- Directed by: William A. Wellman
- Written by: Courtney Terrett (adaptation)
- Based on: Love Is a Racket 1931 novel by Rian James
- Starring: Douglas Fairbanks Jr.
- Cinematography: Sidney Hickox
- Edited by: William Holmes
- Music by: Leo F. Forbstein (Vitaphone Orch cond)
- Distributed by: Warner Bros. Pictures
- Release date: June 10, 1932;
- Running time: 72 minutes
- Country: United States
- Language: English

= Love Is a Racket =

1932 film

Love Is a Racket (UK title: Such Things Happen) is a 1932 American pre-Code romantic comedy-drama film, starring Douglas Fairbanks, Jr. and Ann Dvorak. The movie was written by Courtney Terrett from the novel by Rian James, and directed by William A. Wellman.

==Plot==
In this drama based on Rian James' novel, Douglas Fairbanks Jr. plays a sophisticated Broadway gossip columnist. He finds himself smitten with Broadway starlet Frances Dee.
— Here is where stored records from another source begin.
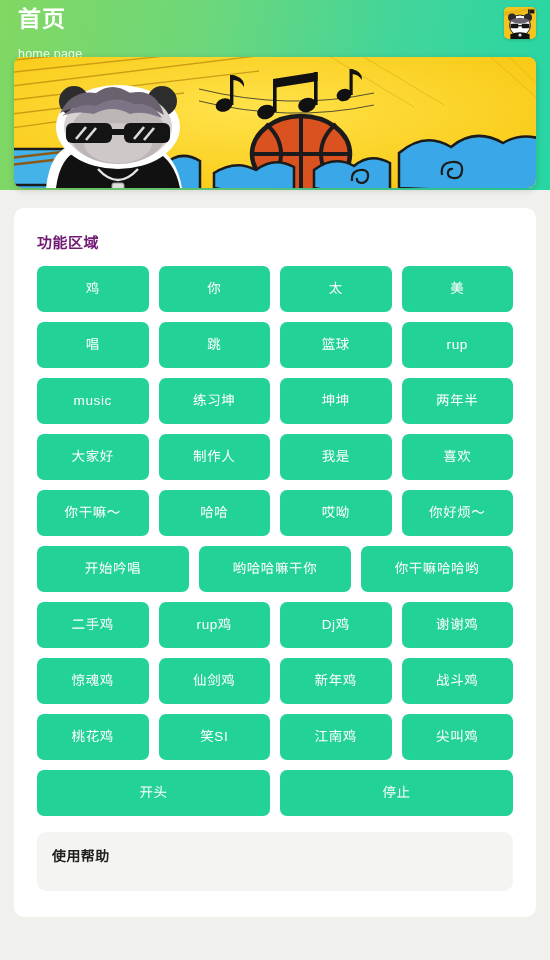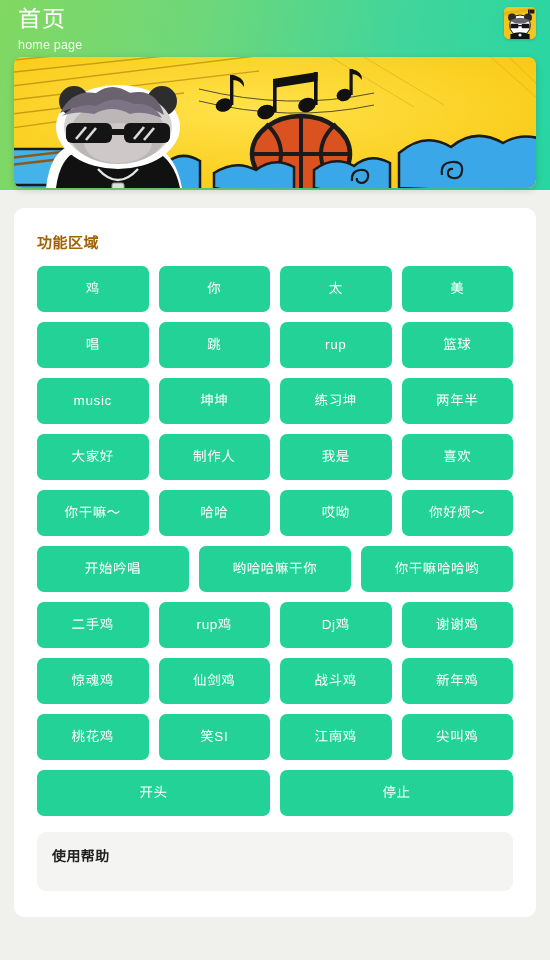--- a/index.html
+++ b/index.html
@@ -36,7 +36,7 @@
 
   .header-title {
     font-size: 23px;
-    font-weight: 400;
+    font-weight: 700;
     color: #ffffff;
     letter-spacing: 1px;
     line-height: 28px;

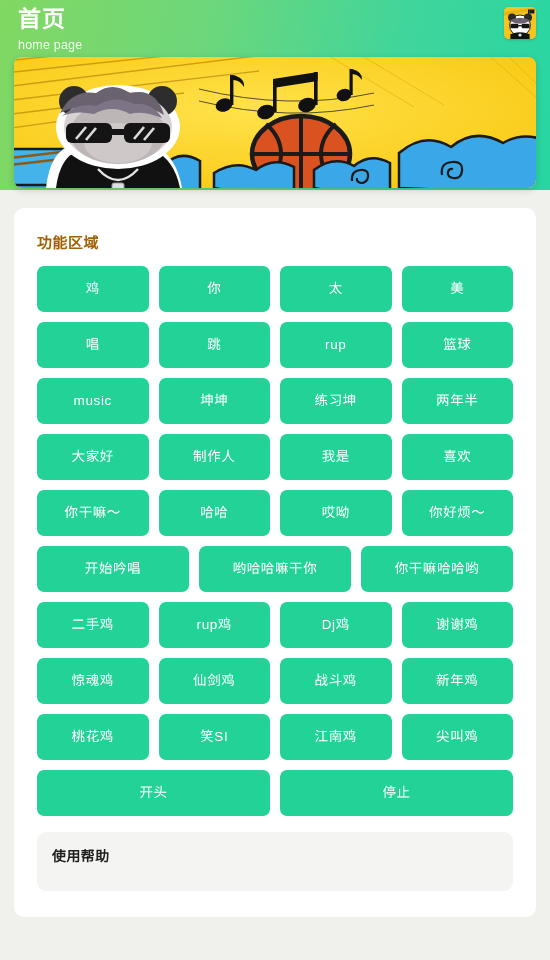--- a/index.html
+++ b/index.html
@@ -46,7 +46,7 @@
     font-size: 12.5px;
     color: #f2fff2;
     line-height: 17px;
-    margin-top: 4px;
+    margin-top: 13px;
     letter-spacing: .2px;
   }
 

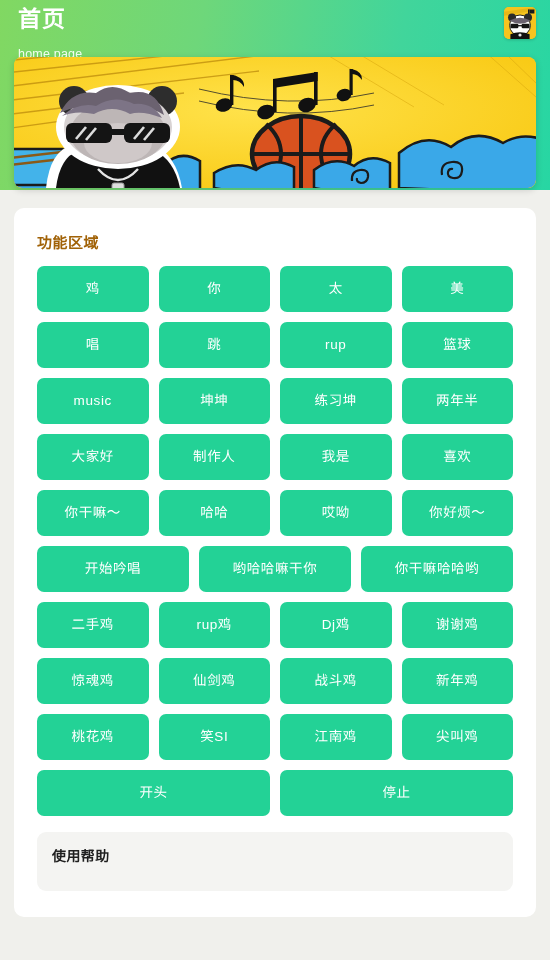--- a/index.html
+++ b/index.html
@@ -93,7 +93,7 @@
   .section-title {
     font-size: 15px;
     font-weight: bold;
-    color: #a16207;
+    color: #701a75;
     letter-spacing: .5px;
     margin: 7px 0 14px 0;
   }

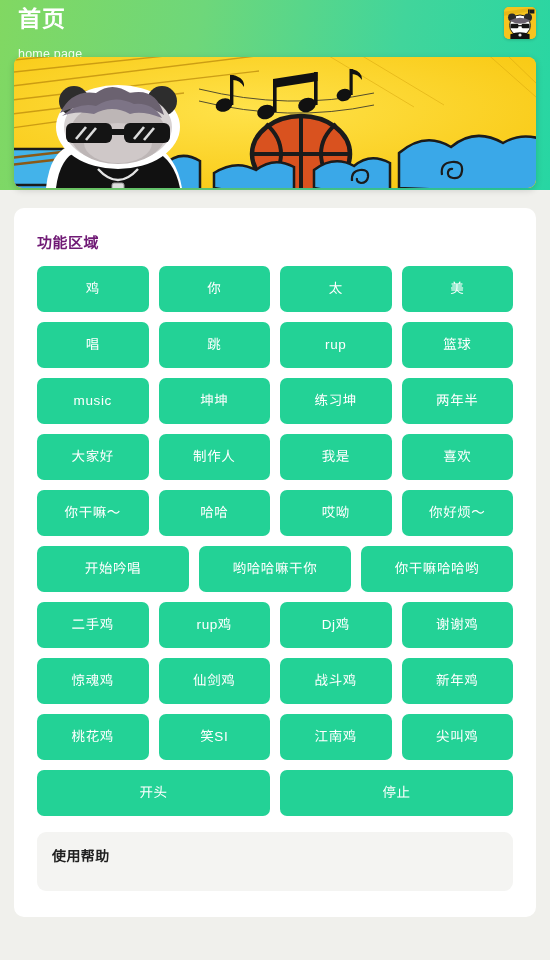--- a/index.html
+++ b/index.html
@@ -299,8 +299,8 @@
       <button class="btn col4">美</button>
       <button class="btn col4">唱</button>
       <button class="btn col4">跳</button>
+      <button class="btn col4">篮球</button>
       <button class="btn col4">rup</button>
-      <button class="btn col4">篮球</button>
       <button class="btn col4">music</button>
       <button class="btn col4">坤坤</button>
       <button class="btn col4">练习坤</button>

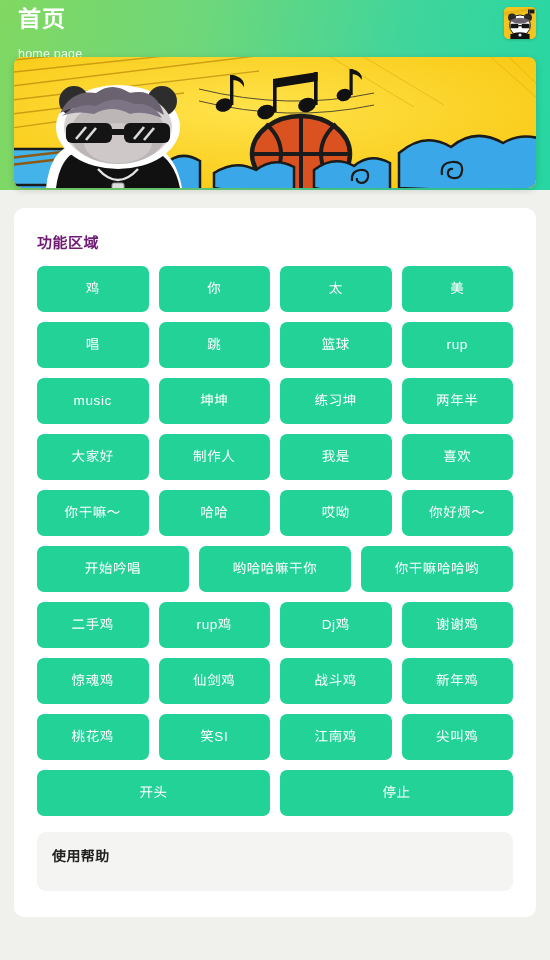--- a/index.html
+++ b/index.html
@@ -302,8 +302,8 @@
       <button class="btn col4">篮球</button>
       <button class="btn col4">rup</button>
       <button class="btn col4">music</button>
+      <button class="btn col4">练习坤</button>
       <button class="btn col4">坤坤</button>
-      <button class="btn col4">练习坤</button>
       <button class="btn col4">两年半</button>
       <button class="btn col4">大家好</button>
       <button class="btn col4">制作人</button>

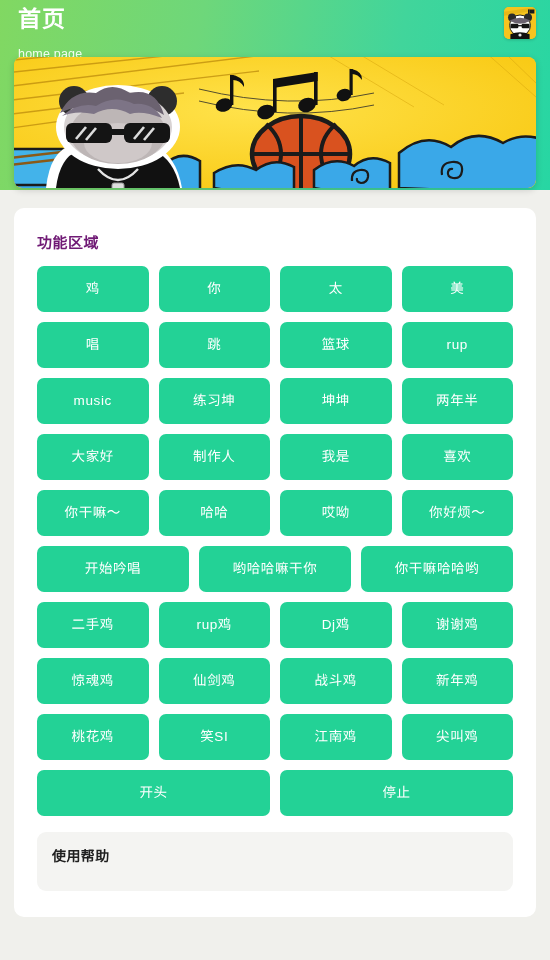--- a/index.html
+++ b/index.html
@@ -322,8 +322,8 @@
       <button class="btn col4">谢谢鸡</button>
       <button class="btn col4">惊魂鸡</button>
       <button class="btn col4">仙剑鸡</button>
+      <button class="btn col4">新年鸡</button>
       <button class="btn col4">战斗鸡</button>
-      <button class="btn col4">新年鸡</button>
       <button class="btn col4">桃花鸡</button>
       <button class="btn col4">笑SI</button>
       <button class="btn col4">江南鸡</button>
However, her ties to a notorious gangster, who often covers her debts, complicates things. The plot thickens when Dee's aunt murders the gangster, prompting Dee to desert Fairbanks for a producer promising her a role in his upcoming play. Despite risking everything to save her, the columnist is left in solitude, reflecting on his heartbreak. Additionally, Lee Tracy, despite having a limited role in this movie, would soon become a cinematic icon as the epitome of the sharp-witted, rapid-fire journalist.